Senate debates

Monday, 4 September 2006

Questions without Notice

Asylum Seekers

2:44 pm

Photo of Amanda VanstoneAmanda Vanstone (SA, Liberal Party, Minister for Immigration and Multicultural Affairs) Share this | Hansard source

I thank Senator Nettle for the question. By way of clarification, if the day mentioned by Senator Nettle was in fact the day relating to a particular bill, it was not a bill to send all asylum seekers to Nauru; it was a bill to send all unauthorised boat arrivals, whether they are seeking asylum or otherwise, to Nauru. That is just a point worth mentioning because so many people seek to treat unauthorised boat arrivals and asylum seekers as being one and the same, and they need not be. As to the Burmese record in relation to human rights, there are clearly questions around that—questions that are shared by the international community. Senator Nettle may not be aware that we expect in this financial year to take I think 1½ times as many as we took last time from Burma.
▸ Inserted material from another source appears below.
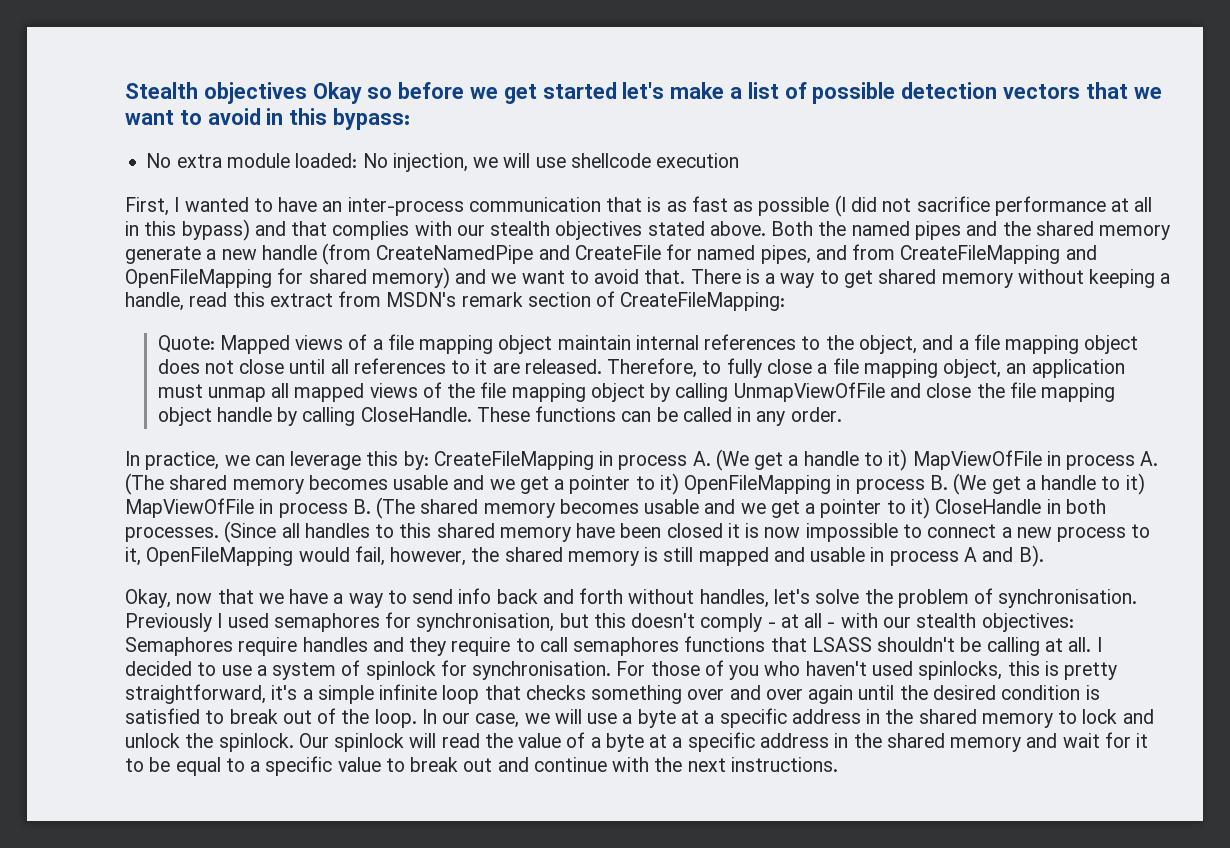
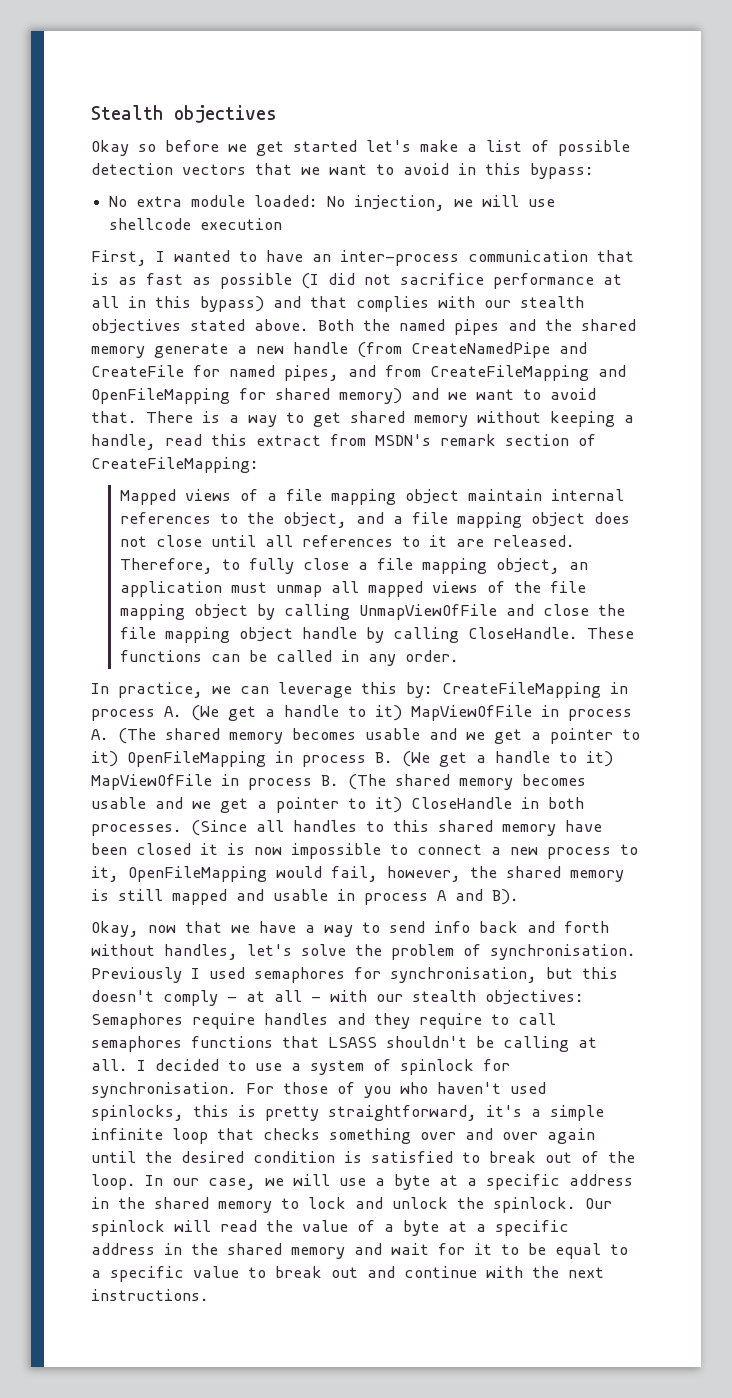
(307, 93) none -> (277, 114) //
[157,335,215,353] Quote: -> (259, 465) none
The number we are looking at is about 1,500 this year and it was about 900 last year—mainly Korean people from refugee camps in Thailand.
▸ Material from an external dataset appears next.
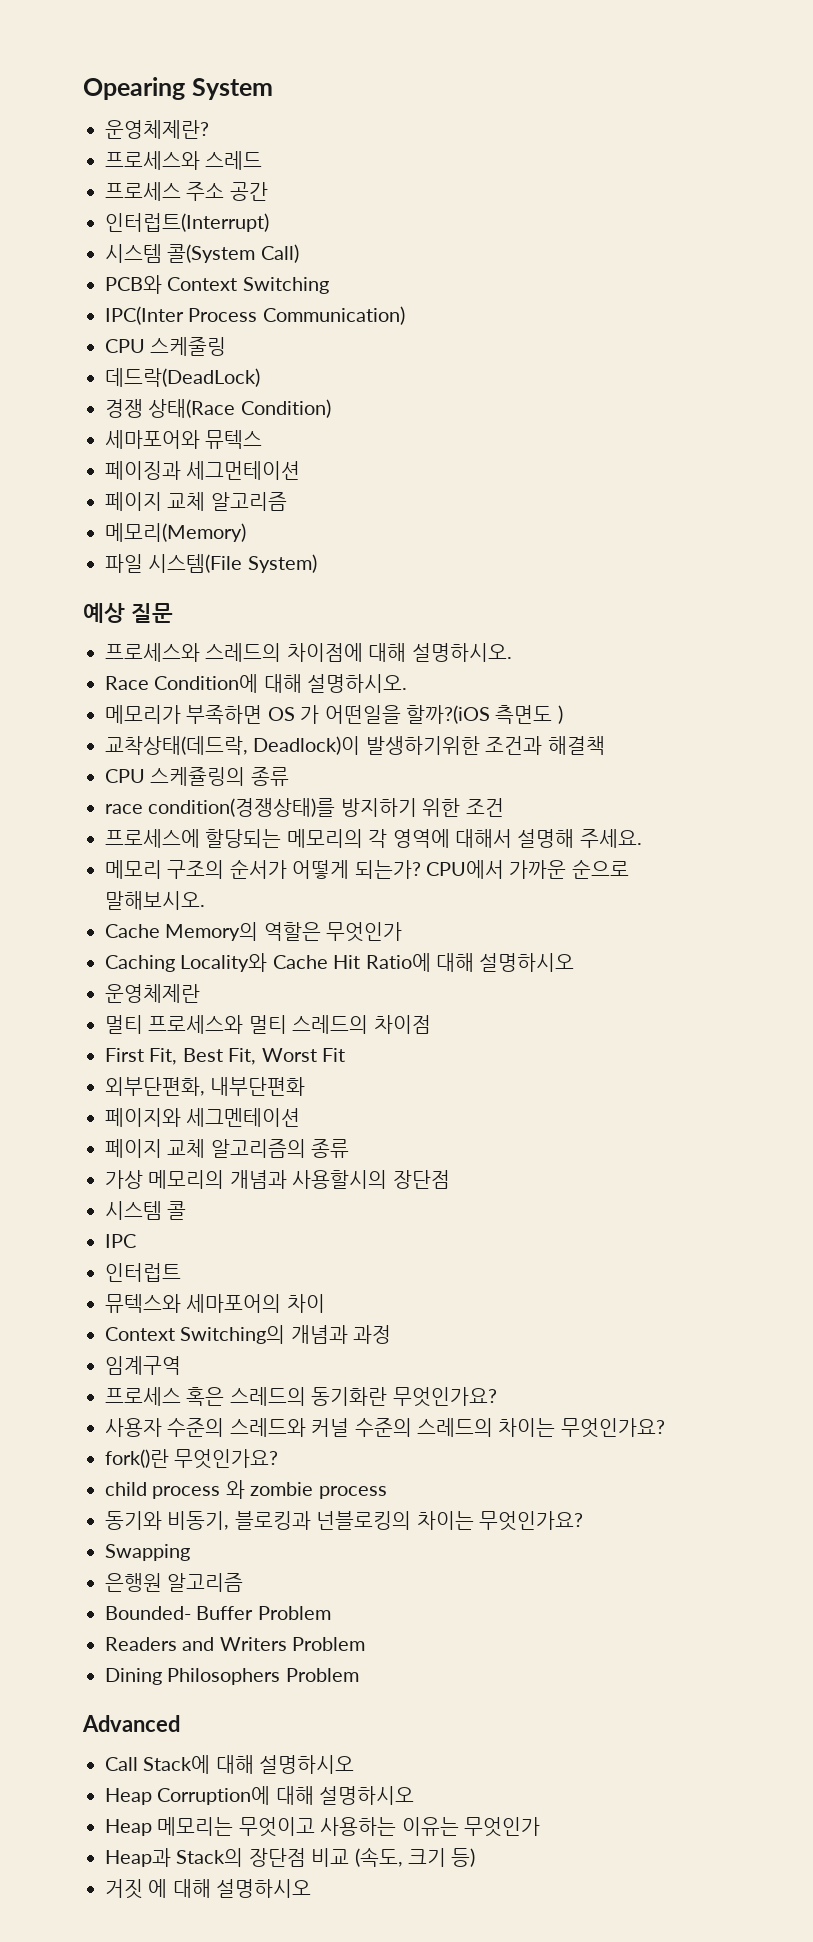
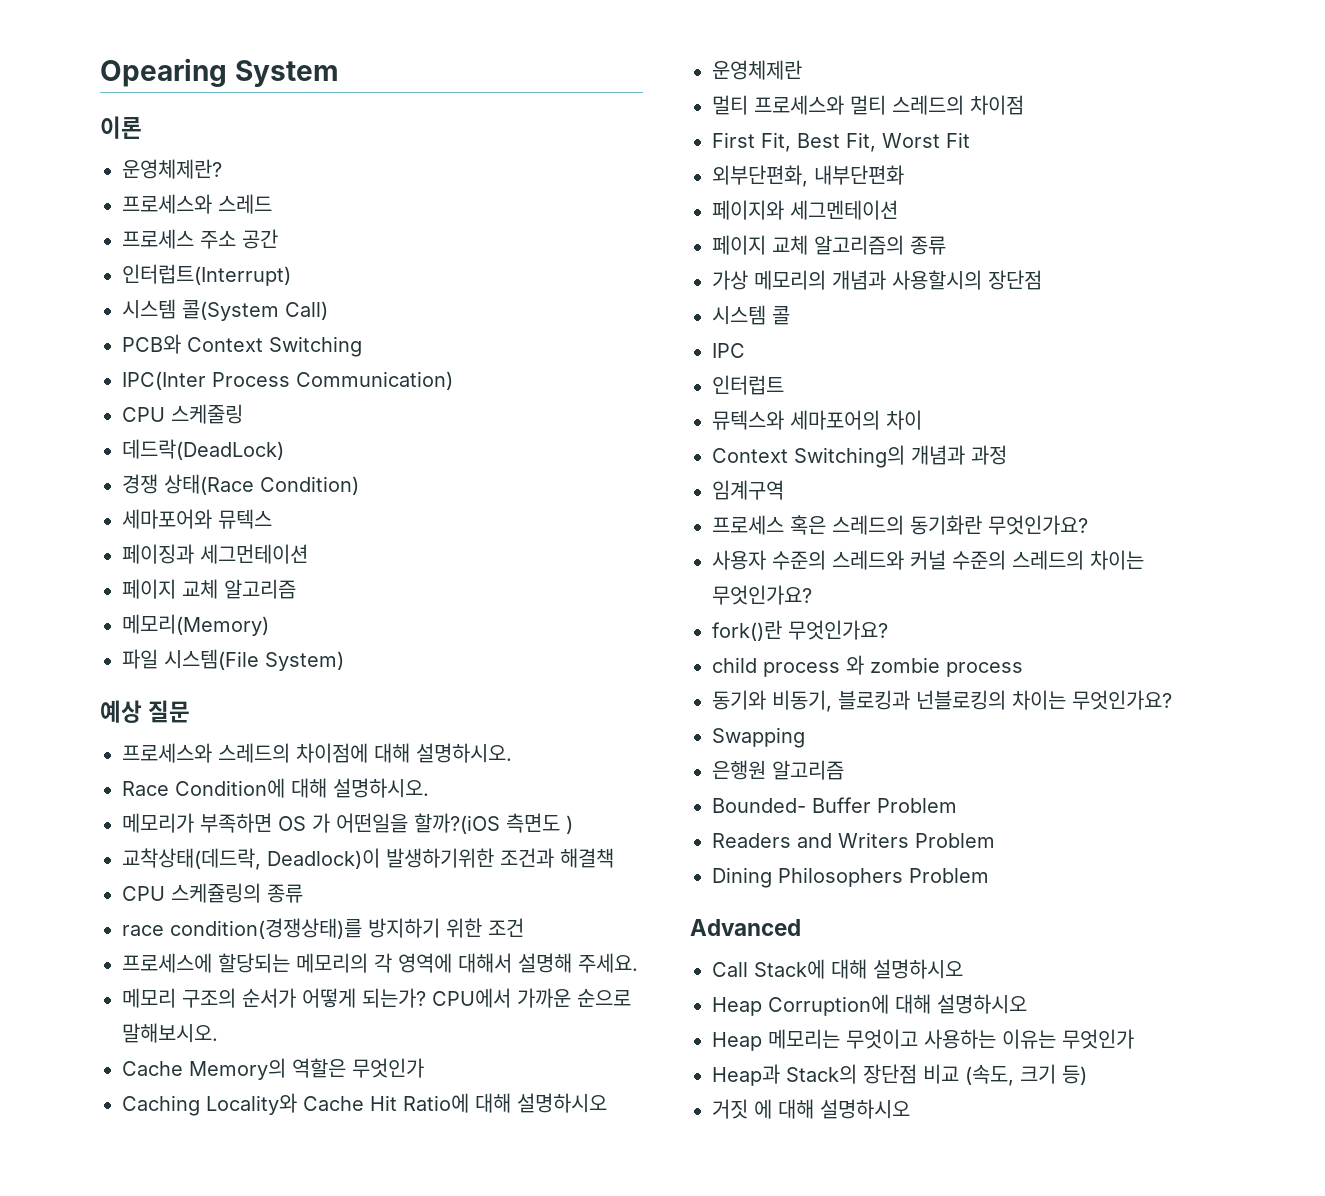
(273, 89) none -> [100,116,142,139] // 이론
The senator then goes on, in posing her question, to say it is highly unlikely that a third country could be found to take these people. There are two things that I want to say about this, but let me finish that point. I am not sure that the senator’s lack of confidence is well placed, but the government policy is that if you are an unauthorised boat arrival you will be processed offshore. I do intend that these people will go to Nauru, but the senator should not assume from that answer that work is not already under way in relation to what would happen after that. There are some other things that, believe me, Senator, I would like to share with you now, but I do not think that is going to assist their case at all. I will say this much: it is also true that, if there are a number of people waiting for assessment who might all be declared refugees, it is perhaps a quintessential case of someone jumping the queue. We will always adopt a policy of strong border protection, whereby we will take people who have been assessed by the UN as being refugees out of refugee camps. We will give them our priority, not those who choose an alternative path.